SUNDANCE, it's been said, is just Cannes in the snow. For 10 days every January, the rustic little ski resort of Park City, Utah, perched some 6,700 feet up in the Rocky Mountains, is host to the avalanche of hype, hustle and hubris that is known as the Sundance Film Festival.

But while Cannes has sun and glitz, Sundance has ice and attitude. Sundance is a serious festival with a serious purpose: the promotion of independent film-making. It's where Reservoir Dogs caught the world's attention, where Steven Soderbergh's sex, lies and videotape was discovered, where a small British film called The Full Monty started on the road to box- office success.

There are said to be 16,000 people at Sundance this season: agents, distributors, film-makers, liggers, wannabees and, of course, the media - who are estimated to outnumber directors by three to one. In the streets, camera crews film other camera crews filming someone who might just be next year's hot talent. Restaurants along Park City's scenic Main Street are closed to accommodate a schedule of back-to-back press interviews.

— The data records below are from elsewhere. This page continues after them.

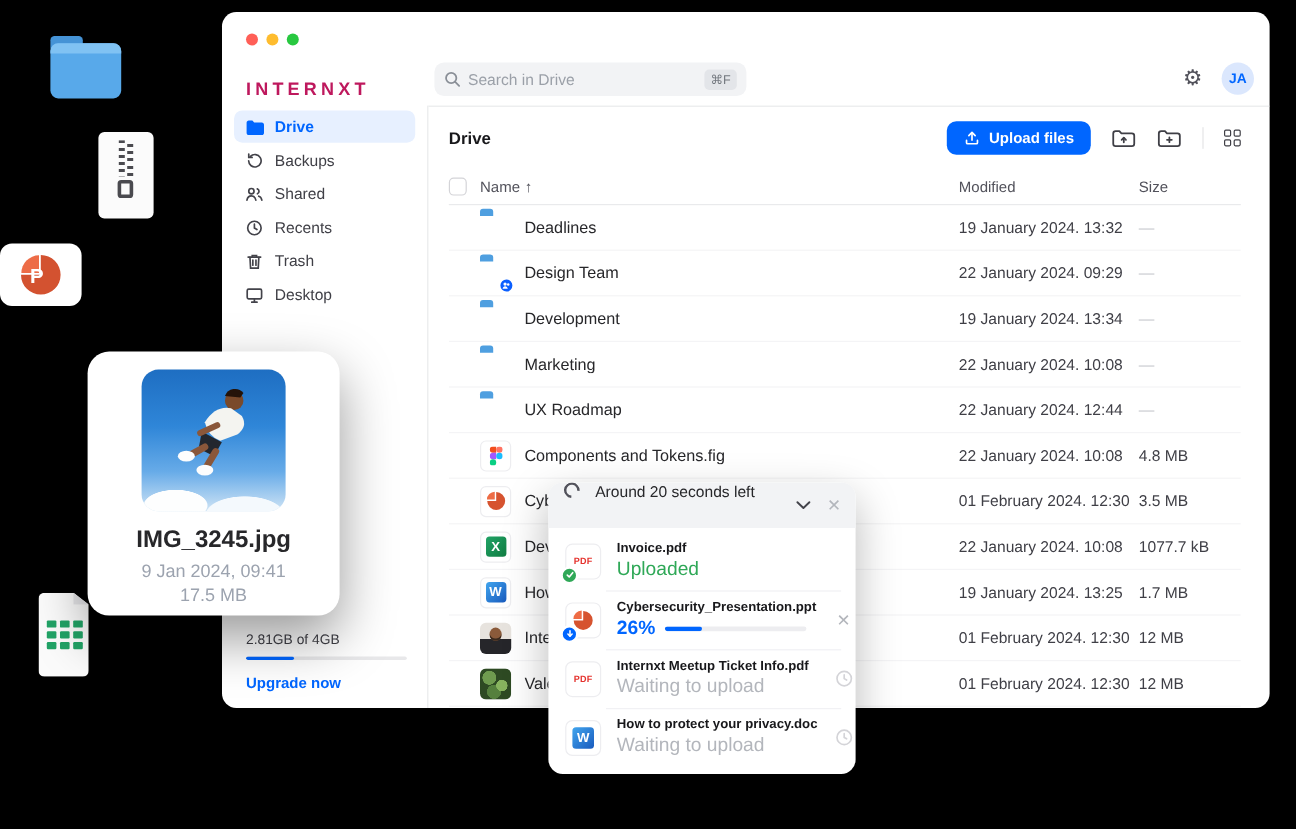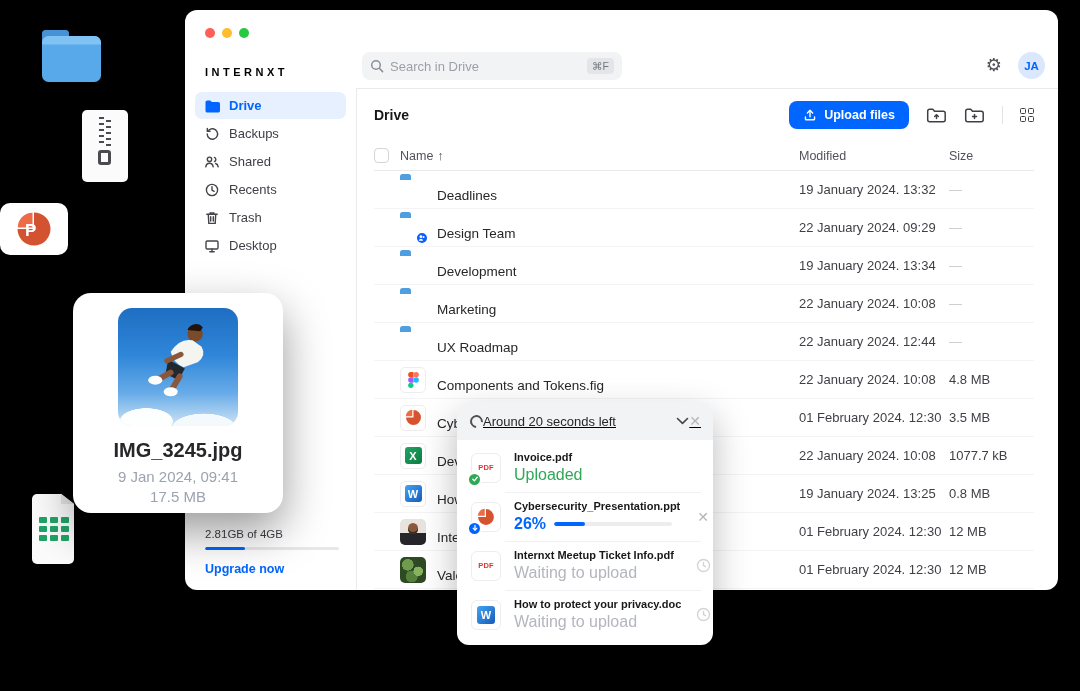--- a/index.html
+++ b/index.html
@@ -4,21 +4,21 @@
 <style>
   * { box-sizing: border-box; margin: 0; padding: 0; }
   html,body { width:1080px; height:691px; background:#000; font-family:"Liberation Sans",sans-serif; overflow:hidden; position:relative; }
 
   
   .window { position:absolute; left:185px; top:10px; width:873px; height:580px; background:#fff; border-radius:12px; overflow:hidden; display:flex; flex-direction:column; z-index:2; }
   .win-header { height:78px; flex:none; position:relative; }
   .traffic { position:absolute; left:20px; top:18px; display:flex; gap:7px; }
   .dot { width:10px; height:10px; border-radius:50%; }
   .dot.r{background:#ff5f57}.dot.y{background:#febc2e}.dot.g{background:#28c840}
-  .logo { position:absolute; left:20px; top:56px; font-size:11px; font-weight:800; letter-spacing:3.5px; color:#000000; }
+  .logo { position:absolute; left:20px; top:56px; font-size:15px; font-weight:800; letter-spacing:3.5px; color:#be185d; }
   .search { position:absolute; left:177px; top:42px; width:260px; height:28px; background:#f2f3f5; border-radius:8px; display:flex; align-items:center; padding:0 8px; gap:6px; }
   .search input { border:none; outline:none; background:transparent; flex:1; font-size:13px; color:#27272a; font-family:inherit; min-width:0; }
   .search input::placeholder { color:#9ba0a8; }
   .kbd { background:#e3e5e9; color:#73787f; font-size:10.5px; border-radius:4px; padding:2px 5px; flex:none; }
   .gear { position:absolute; right:56px; top:46px; font-size:18px; color:#52525b; line-height:1; cursor:default; background:none; border:none; }
   .avatar { position:absolute; right:13px; top:42px; width:27px; height:27px; border-radius:50%; background:#dbe7fd; color:#0066ff; font-size:11.5px; font-weight:700; display:flex; align-items:center; justify-content:center; }
 
   .win-body { flex:1; display:flex; min-height:0; }
 
   
@@ -44,42 +44,42 @@
   .grid-ico span { border:1.5px solid #3f3f46; border-radius:1.5px; }
 
   .thead { height:30px; flex:none; display:flex; align-items:center; border-bottom:1px solid #e9eaec; color:#52525b; font-size:12.5px; }
   .checkbox { width:15px; height:15px; border:1.5px solid #d4d4d8; border-radius:4px; background:#fff; margin-right:11px; flex:none; }
   .col-name { flex:1; display:flex; align-items:center; gap:4px; min-width:0; }
   .col-mod { width:150px; flex:none; }
   .col-size { width:85px; flex:none; }
 
   .rows { flex:1; overflow:hidden; }
   .row { height:38px; display:flex; align-items:center; border-bottom:1px solid #f4f4f6; cursor:default; }
-  .row .name-cell { flex:1; display:flex; align-items:flex-end; min-width:0; padding-left:26px; gap:11px; }
+  .row .name-cell { flex:1; display:flex; align-items:center; min-width:0; padding-left:26px; gap:11px; }
   .row .fname { font-size:13.5px; color:#27272a; white-space:nowrap; overflow:hidden; }
   .row .mod { width:150px; flex:none; font-size:13px; color:#3f3f46; }
   .row .fsize { width:85px; flex:none; font-size:13px; color:#3f3f46; }
   .row .fsize.dash { color:#c7c9cd; }
 
   .fi { width:26px; height:26px; flex:none; position:relative; }
   .folder-ic { width:26px; height:21px; margin-top:3px; border-radius:3px; background:linear-gradient(180deg,#86c5f3 0 26%,#59aae9 26%); position:relative; }
   .folder-ic::before { content:""; position:absolute; top:-3px; left:0; width:11px; height:6px; border-radius:2.5px 2.5px 0 0; background:#4f9fe0; }
   .badge-share { position:absolute; right:-3px; bottom:-4px; width:14px; height:14px; border-radius:50%; background:#0b5fff; border:2px solid #fff; display:flex; align-items:center; justify-content:center; }
   .filecard { width:26px; height:26px; border:1px solid #ededf0; border-radius:5px; background:#fff; display:flex; align-items:center; justify-content:center; }
   .sq-ic { width:17px; height:17px; border-radius:3px; color:#fff; font-size:11px; font-weight:700; display:flex; align-items:center; justify-content:center; }
   .sq-ic.xls { background:linear-gradient(135deg,#21a366,#107c41); }
   .sq-ic.doc { background:linear-gradient(135deg,#41a5ee,#185abd); }
   .photo-ic { width:26px; height:26px; border-radius:5px; overflow:hidden; }
   .photo-person { background:linear-gradient(180deg,#e7e3de 0 52%,#26262a 52%); position:relative; }
   .photo-person::before { content:""; position:absolute; left:8px; top:4px; width:10px; height:11px; border-radius:50% 50% 45% 45%; background:#8a5a3a; box-shadow:0 -2px 0 0 #3a2a1e inset; }
   .photo-plant { background:radial-gradient(circle at 30% 30%,#6f9b4f 0 22%,transparent 23%),radial-gradient(circle at 70% 55%,#87b35e 0 20%,transparent 21%),radial-gradient(circle at 45% 75%,#55803d 0 24%,transparent 25%),#2e4a23; }
 
   
   .popup { position:absolute; left:457px; top:402px; width:256px; background:#fff; border-radius:12px; box-shadow:0 14px 36px rgba(0,0,0,.28); z-index:10; overflow:hidden; }
-  .popup-hd { height:38px; background:#f2f3f5; display:flex; align-items:center; padding:0 12px 0 13px; gap:0;text-decoration:underline; }
+  .popup-hd { height:38px; background:#f2f3f5; display:flex; padding:0 12px 0 13px; gap:13px; }
   .spinner { width:13px; height:13px; border:2px solid #52525b; border-bottom-color:transparent; border-radius:50%; transform:rotate(-40deg); flex:none; }
   .popup-hd .t { flex:1; font-size:13px; font-weight:500; color:#27272a; }
   .popup-hd .x, .pi-x { background:none; border:none; color:#b3b6bc; font-size:14px; line-height:1; cursor:pointer; padding:0; font-family:inherit; }
   .popup-list { padding:3px 0 6px; }
   .pi { display:flex; align-items:center; padding:8px 2px 8px 14px; position:relative; }
   .pi + .pi::before { content:""; position:absolute; top:0; left:48px; right:12px; height:1px; background:#f1f1f4; }
   .pi .box { width:30px; height:30px; flex:none; border:1px solid #ededf0; border-radius:6px; background:#fff; display:flex; align-items:center; justify-content:center; position:relative; }
   .pdf-label { color:#e5322d; font-size:7.5px; font-weight:800; letter-spacing:.2px; }
   .mini-badge { position:absolute; left:-5px; bottom:-5px; width:15px; height:15px; border-radius:50%; border:2px solid #fff; display:flex; align-items:center; justify-content:center; }
   .mini-badge.done { background:#2fa857; }
@@ -411,21 +411,21 @@
         </div>
 
         <div class="row">
           <span class="name-cell">
               <span class="filecard">
             <span class="sq-ic doc">W</span>
           </span>
               <span class="fname">How</span>
             </span>
           <span class="mod">19 January 2024. 13:25</span>
-          <span class="fsize">0.8 MB</span>
+          <span class="fsize">1.7 MB</span>
         </div>
 
         <div class="row">
           <span class="name-cell">
               <span class="photo-ic photo-person"></span>
               <span class="fname">Inte</span>
             </span>
           <span class="mod">01 February 2024. 12:30</span>
           <span class="fsize">12 MB</span>
         </div>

Sundance is almost invariably described as "Robert Redford's Festival", though in reality he took over an existing event, the struggling US Film Festival, and made it work. That it's beena success is not in doubt - it may be the most important film festival on the calendar now - but Redford has been largely absent from things this year. He skipped a formal dinner for festival participants and he wasn't present at the opening night, the world premiere of the British feature Sliding Doors, prompting the director Peter Howitt to tell the audience that he had dreamt for years of coming to Sundance with a movie "so that Robert Redford could introduce it - and he's not even fucking here".

Redford did, however, show up for an extraordinary press conference on Tuesday to discuss British documentary director Nick Broom- field's Kurt and Courtney. The film - an investigation into the death of Kurt Cobain - had been pulled from the festival after threats of lawsuits from the BBC, which claims ownership of the film, and Cobain's widow, Courtney Love.

Redford told the press he supported his staff's decision to cancel the screening of the film, though he added: "Love had every rightto do what she did, but I do think it is ironic that someone who has benefited so much from the principle of freedom of speech is heading a campaign to keep the film from being shown."

Love's complaint against Kurt and Courtney had to do with the supposed unauthorised use of Cobain's music in the film's soundtrack. Broomfield, though, told us that "various attempts have been made to stop journalists, film-makers and writers from reporting on this story."

Broomfield, who has a habit of livening up otherwise staid film festivals (a previous documentary, Fetishes, caused some controversy in London last year), organised a midnight showing of Kurt and Courtney for the critics at Park City's Elks Lodge, under the auspices of the so-called Slamdunk Film Festival, a sort of Salon des Refusees for directors overlooked by Sundance. It was not an unqualified hit; the gossip is that the film is unfocused.

Notwithstanding Kurt and Courtney, the British have done rather well this year. The opening-night film, Sliding Doors, a romantic drama starring Gwyneth Paltrow and John Lynch, has some buzz about it - despite the director's sarcasm about Redford. Equally well-received were Twentyfour Seven, Shane Meadows's gritty and dark film about Britain in the late Eighties, and Carine Adler's Under the Skin, a small, complex feature that was produced by, of all people, the much-maligned British Film Institute. Even Britain's Minister for Film, Tom Clarke, stopped by at Sundance. on his way to Los Angeles on Wednesday to attend a reception for British film- makers.

But the two big deals announced at the festival have not been for British films. Miramax co-Chairman Harvey Weinstein (also known as Harvey Scissorhands, for his often radical editing decisions) flew in to sign contracts for Next Stop, Wonderland, an American feature described as "an unconventional romantic comedy," and The Castle, an Australian film, also a comedy, that was shot in only 11 days and is already a hit down under. There is nothing unusual about Weinstein, whose company rules the independent- distribution roost, announcing two deals at Sundance; what is raising eyebrows is the size of the deals - reportedly more than $6m each.

It may be that, as one distributor here complained, "Harvey wanders in, overpays, then wanders off to the Golden Globes." Or it may be that prices at Sundance are now becoming higher than at Cannes.